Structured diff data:
* * * * * * * * *
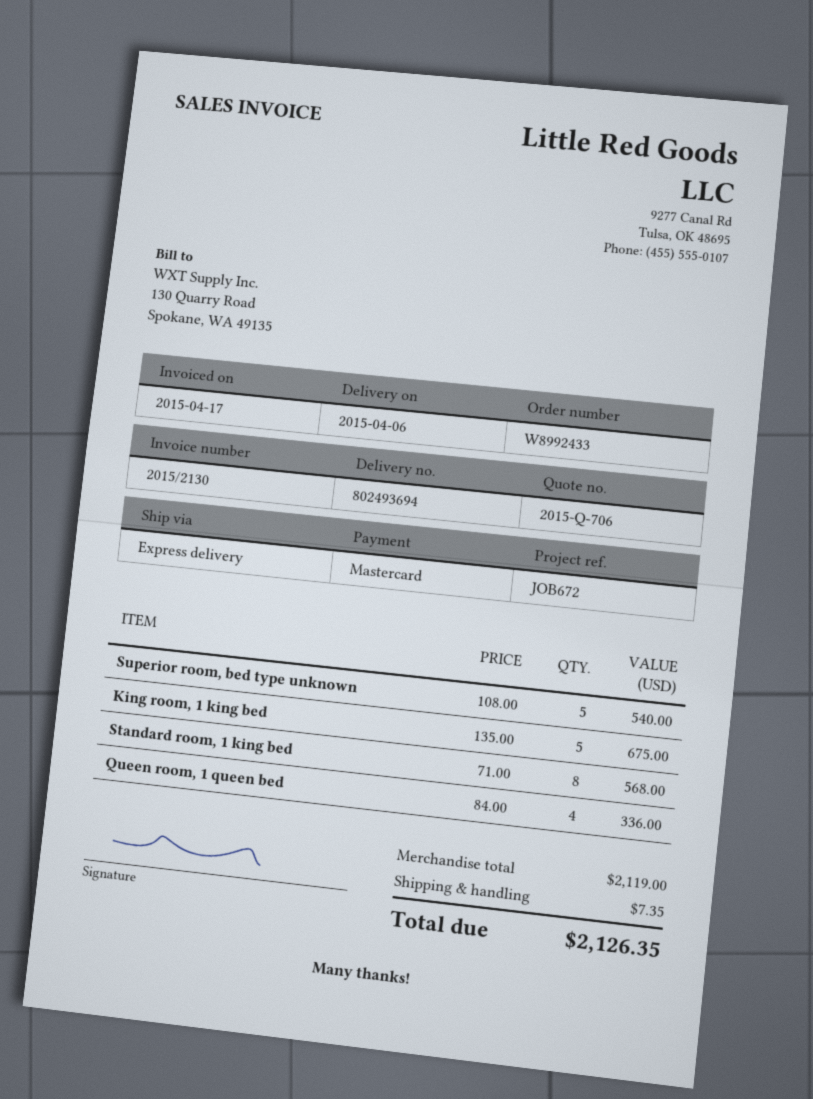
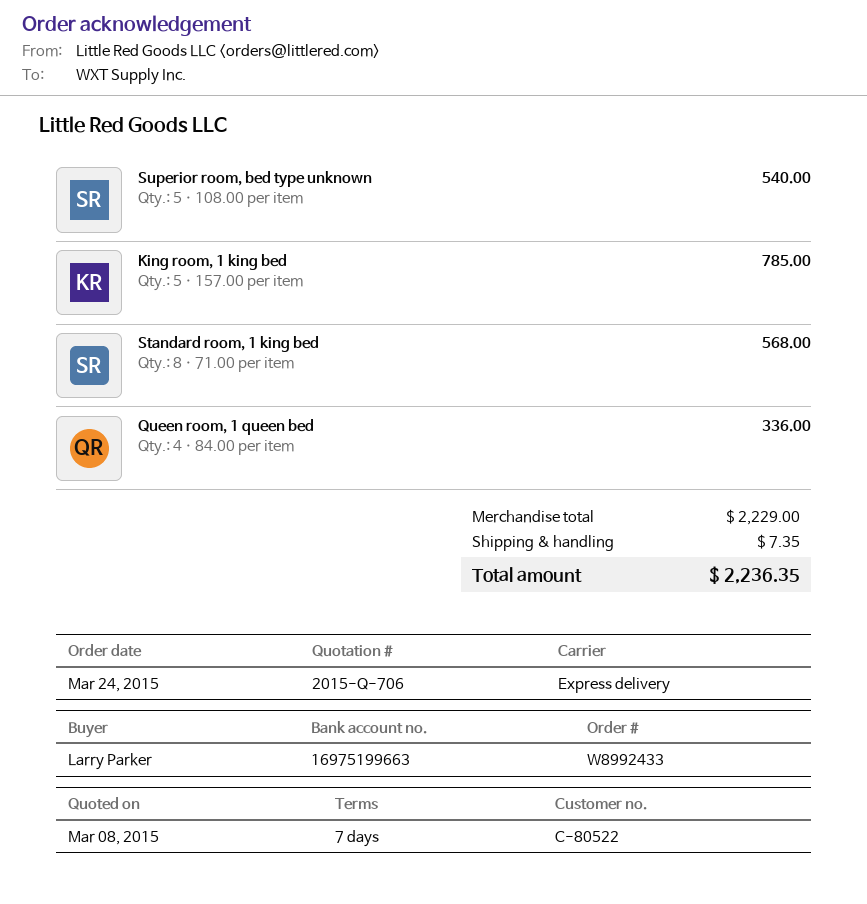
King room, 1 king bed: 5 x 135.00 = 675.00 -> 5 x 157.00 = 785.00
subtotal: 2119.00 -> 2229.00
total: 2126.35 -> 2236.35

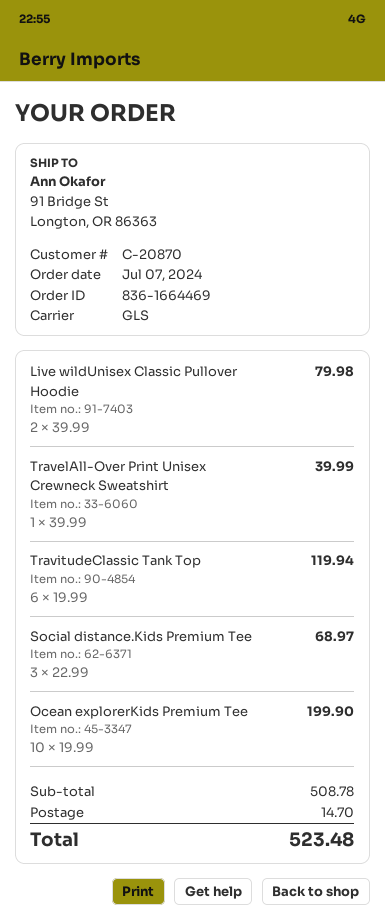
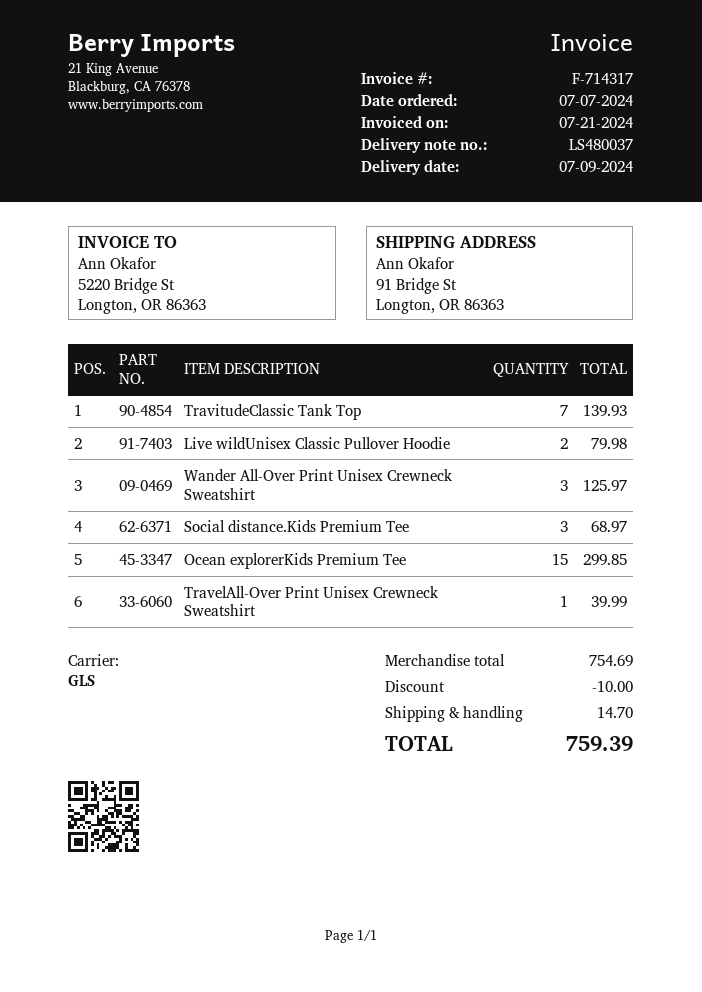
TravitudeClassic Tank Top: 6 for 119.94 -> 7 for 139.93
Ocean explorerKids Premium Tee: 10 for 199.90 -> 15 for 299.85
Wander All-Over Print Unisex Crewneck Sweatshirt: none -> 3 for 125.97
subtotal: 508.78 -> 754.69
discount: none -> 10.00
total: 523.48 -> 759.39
* * * * * * * * *
# WORK TO BE COMPLETED:
Copy every record character for character. Skip the pictures.

# ANSWER TO THE EXERCISE:
King room, 1 king bed: 5 x 135.00 = 675.00 -> 5 x 157.00 = 785.00
subtotal: 2119.00 -> 2229.00
total: 2126.35 -> 2236.35

TravitudeClassic Tank Top: 6 for 119.94 -> 7 for 139.93
Ocean explorerKids Premium Tee: 10 for 199.90 -> 15 for 299.85
Wander All-Over Print Unisex Crewneck Sweatshirt: none -> 3 for 125.97
subtotal: 508.78 -> 754.69
discount: none -> 10.00
total: 523.48 -> 759.39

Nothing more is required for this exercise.